02.09.2013

Kein Computerbetrug bei Einlösen eines erkennbar versehentlich zugesandten Online-Gutscheins

Das Einlösen eines erkennbar versehentlich zugesandten Online-Gutscheins ist nicht nach § 263a StGB strafbar. Es stellt weder eine unbefugte Verwendung von Daten (§ 263a Abs. 1 Var. 3 StGB) noch eine sonstige unbefugte Einwirkung auf den Ablauf (§ 263a Abs. 1 Var. 4 StGB) dar.
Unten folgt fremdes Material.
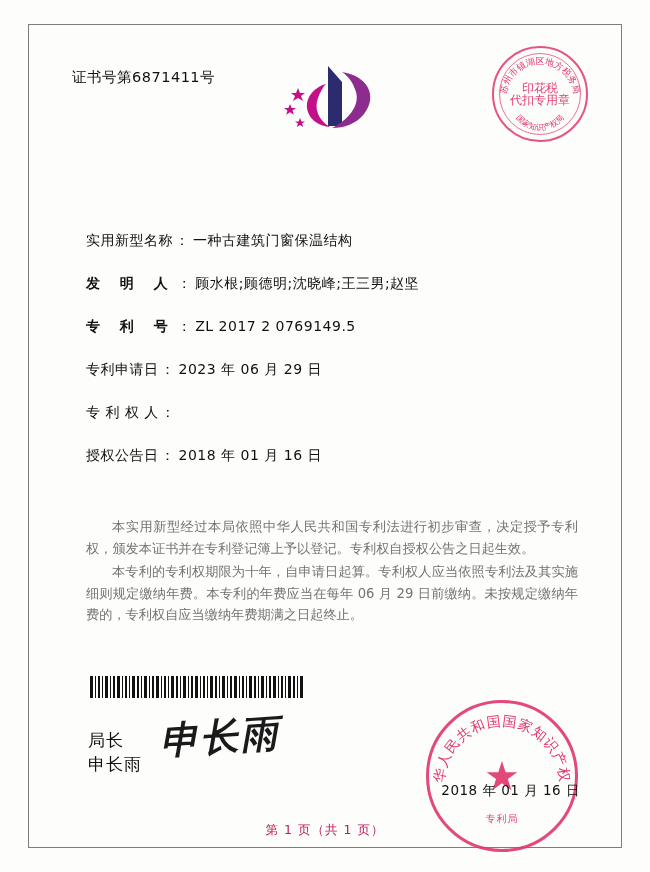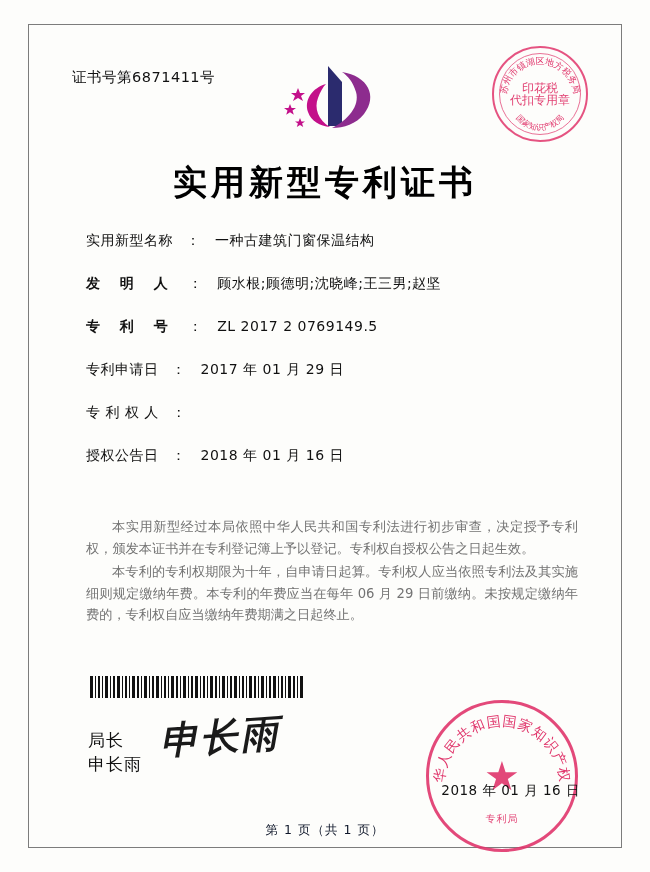--- a/index.html
+++ b/index.html
@@ -282,7 +282,6 @@
     </div>
   </div>
 
-  <div class="main-title">实用新型专利证书</div>
 
   <div class="fields">
 

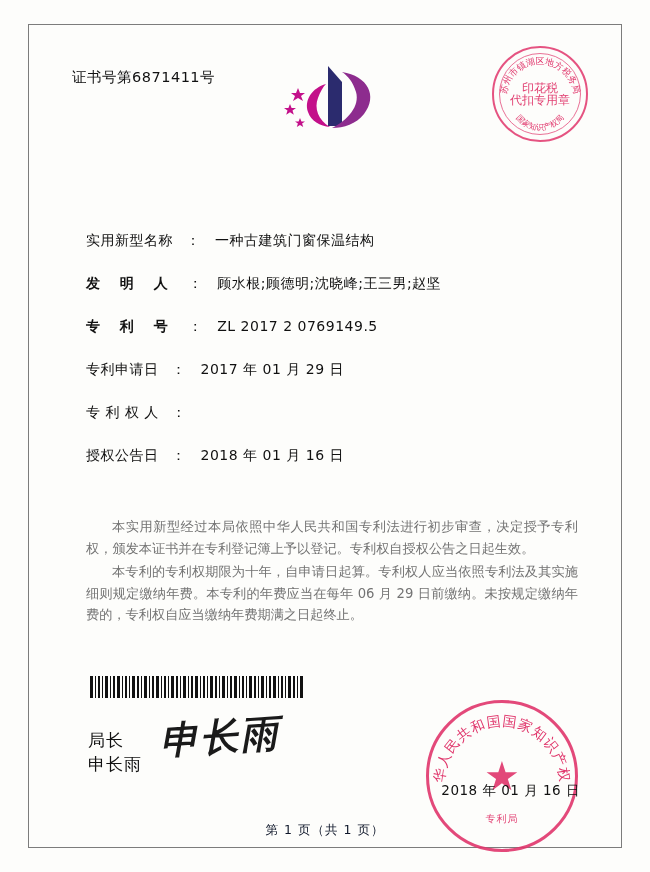--- a/index.html
+++ b/index.html
@@ -116,7 +116,6 @@
     font-size: 14px;
     color: #111;
     white-space: nowrap;
-    gap: 11px;
   }
   .field-label {
     letter-spacing: 0.5px;

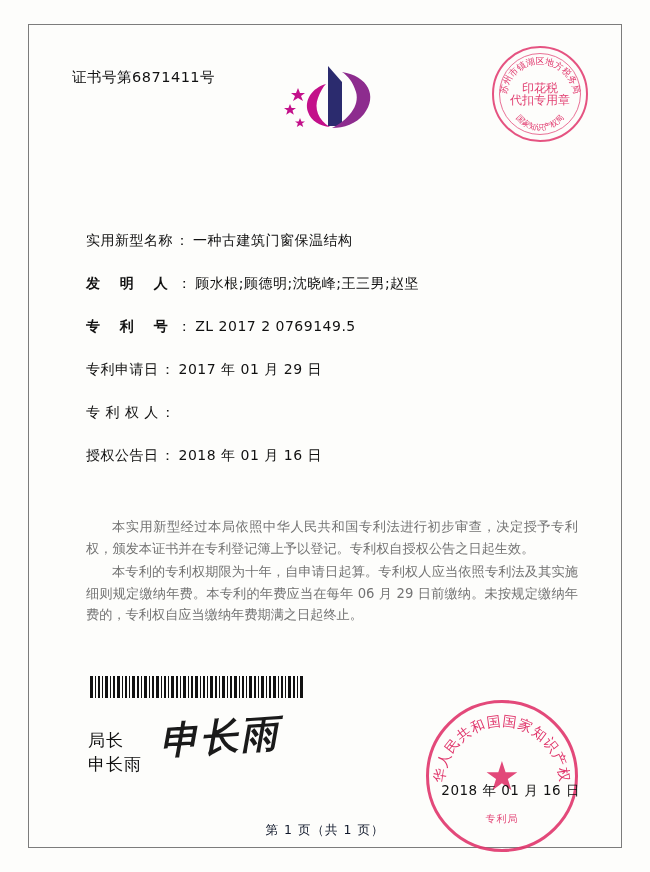--- a/index.html
+++ b/index.html
@@ -305,7 +305,7 @@
     <div class="field-row">
       <span class="field-label">专利申请日</span>
       <span class="field-sep">：</span>
-      <span class="field-value">2017 年 01 月 29 日</span>
+      <span class="field-value">2023 年 06 月 29 日</span>
     </div>
 
     <div class="field-row">

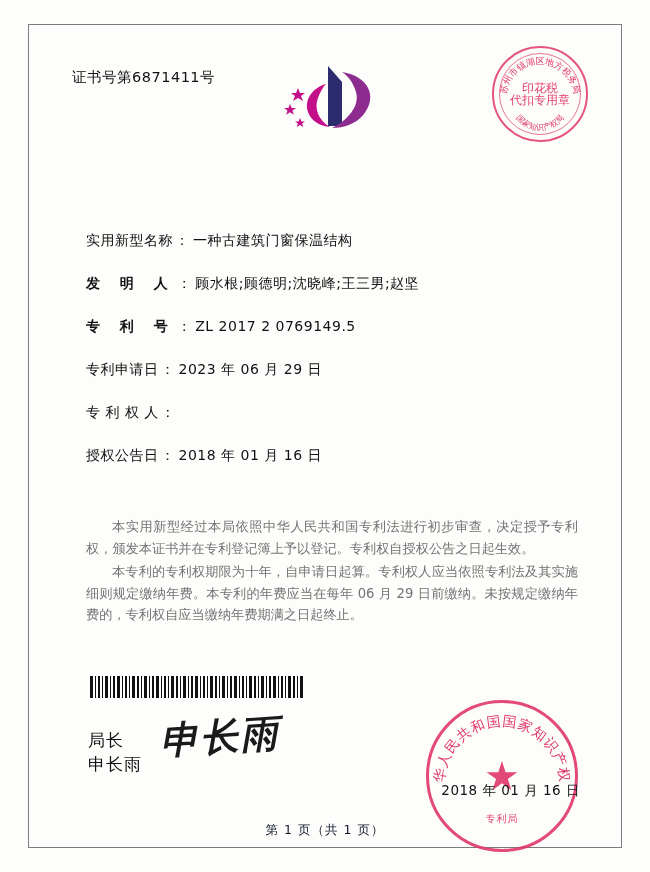--- a/index.html
+++ b/index.html
@@ -235,7 +235,7 @@
     text-align: center;
     font-size: 12.5px;
     letter-spacing: 1px;
-    color: #0f172a;
+    color: #be185d;
   }
 </style>
 </head>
LG Gießen 29.5.2013, 7 Qs 88/13
Der Sachverhalt:
Die Anzeigeerstatterin hatte bei einem Internet-Anbieter einen Geschenkgutschein über 30 € gekauft, den sie per Internet an die zu Beschenkende unter deren E-Mail-Adresse versenden wollte. Durch einen Eingabefehler der Anzeigeerstatterin wurde der Gutschein allerdings an eine andere E-Mail-Adresse versandt. Eine derzeit unbekannte Person löste daraufhin den für sie erkennbar nicht bestimmten Online-Gutschein der Firma A. durch Eingabe des Gutschein-Codes ein.

Die Staatsanwaltschaft beantragte beim AG einen Durchsuchungsbeschluss gem. § 103 StPO gegen die Firma A., um die zu der genannten E-Mail-Adresse gehörenden weiteren Daten zu erlangen, mit denen eine Identifizierung der den Gutschein einlösenden Person erfolgen sollte. Das AG wies den Antrag zurück, da eine Strafbarkeit der unbekannten Person nicht in Betracht komme.

Auch die hiergegen gerichtete Beschwerde der Staatsanwaltschaft blieb vor dem LG erfolglos.

Die Gründe:
Für den Erlass eines Durchsuchungsbeschlusses fehlte es an einem Tatverdacht.

Das Einlösen eines erkennbar irrtümlich an die unbekannte Person versandten Gutscheins ist nicht strafbar. Insbesondere schied eine Strafbarkeit wegen Computerbetrugs gem. § 263a StGB aus. Eine Beeinflussung des Ergebnisses eines Datenverarbeitungsvorgangs durch unbefugte Verwendung von Daten gem. § 263a Abs. 1 Var. 3 StGB lag nicht vor. Die Verwendung der Daten ist dann unbefugt, wenn sie gegenüber einer natürlichen Person Täuschungscharakter hätte. Abzustellen ist dabei auf die Berechtigte des Datenverarbeitungsvorgangs (hier: die Firma A., der gegenüber die unbekannte Person den Code zur Einlösung des Gutscheins eingegeben hatte). Nicht erfasst von § 263a StGB ist dagegen die nur im Verhältnis zu einem Dritten - hier der Anzeigeerstatterin - unberechtigte Datenverwendung.

Mit der Eingabe des Gutschein-Codes hatte die unbekannte Person die Firma A. bzw. deren Mitarbeiter nicht über eine entsprechende Berechtigung getäuscht. Denn durch die Einlösung des Gutscheins wurde gegenüber der Firma A. nicht zugleich konkludent die entsprechende materielle Berechtigung, d.h. der Anspruch, behauptet. Ein Mitarbeiter der Firma A. hätte sich bei Vorlage eines entsprechenden Gutscheins in Papierform nämlich keine Gedanken über die Berechtigung der Inhabers des Gutscheins gemacht, sondern lediglich überprüft, ob der Gutschein an den Einlöser ausgegeben wurde. Die Firma A. wurde mit der Einlösung von ihren Leistungspflichten frei.

Auch eine Täuschung durch Unterlassen lag nicht vor. Schließlich bestand keine Garantenpflicht nach § 13 StGB. Es war weder eine gesetzliche noch eine vertragliche Pflicht der unbekannten Person gegenüber der Firma A. zur Offenbarung der fehlenden materiellen Berechtigung ersichtlich. Eine solche Pflicht ergab sich auch nicht aus dem Grundsatz von Treu und Glauben, da auch insoweit ein besonders Vertrauensverhältnis vorausgesetzt wird. Ebenso schied die 4. Variante des § 263a StGB aus. Das datenverarbeitungstechnisch richtige Einlösen eines Gutscheins stellt keine Manipulation dar. Gegenüber der Firma A. wurde nicht unbefugt gehandelt. Auf die Anweisung für den Verarbeitungsvorgang wurde nicht manipulativ eingewirkt, auch der maschinelle Ablauf des Programms wurde nicht verändert.